◆ **The input**
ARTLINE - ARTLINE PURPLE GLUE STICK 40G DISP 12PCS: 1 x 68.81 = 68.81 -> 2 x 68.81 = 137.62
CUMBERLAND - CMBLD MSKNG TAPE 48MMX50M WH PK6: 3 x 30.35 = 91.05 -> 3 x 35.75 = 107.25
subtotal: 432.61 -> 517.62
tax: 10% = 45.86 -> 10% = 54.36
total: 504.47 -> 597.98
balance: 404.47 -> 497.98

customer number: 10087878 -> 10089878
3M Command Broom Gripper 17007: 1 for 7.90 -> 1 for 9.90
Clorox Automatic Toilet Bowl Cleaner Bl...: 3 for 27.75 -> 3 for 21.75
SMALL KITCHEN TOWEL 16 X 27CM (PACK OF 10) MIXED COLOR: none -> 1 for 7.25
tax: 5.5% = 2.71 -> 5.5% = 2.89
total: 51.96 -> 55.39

◆ **Problem details**
In full and without error, give the listing again.

◆ **Response for this exercise**
ARTLINE - ARTLINE PURPLE GLUE STICK 40G DISP 12PCS: 1 x 68.81 = 68.81 -> 2 x 68.81 = 137.62
CUMBERLAND - CMBLD MSKNG TAPE 48MMX50M WH PK6: 3 x 30.35 = 91.05 -> 3 x 35.75 = 107.25
subtotal: 432.61 -> 517.62
tax: 10% = 45.86 -> 10% = 54.36
total: 504.47 -> 597.98
balance: 404.47 -> 497.98

customer number: 10087878 -> 10089878
3M Command Broom Gripper 17007: 1 for 7.90 -> 1 for 9.90
Clorox Automatic Toilet Bowl Cleaner Bl...: 3 for 27.75 -> 3 for 21.75
SMALL KITCHEN TOWEL 16 X 27CM (PACK OF 10) MIXED COLOR: none -> 1 for 7.25
tax: 5.5% = 2.71 -> 5.5% = 2.89
total: 51.96 -> 55.39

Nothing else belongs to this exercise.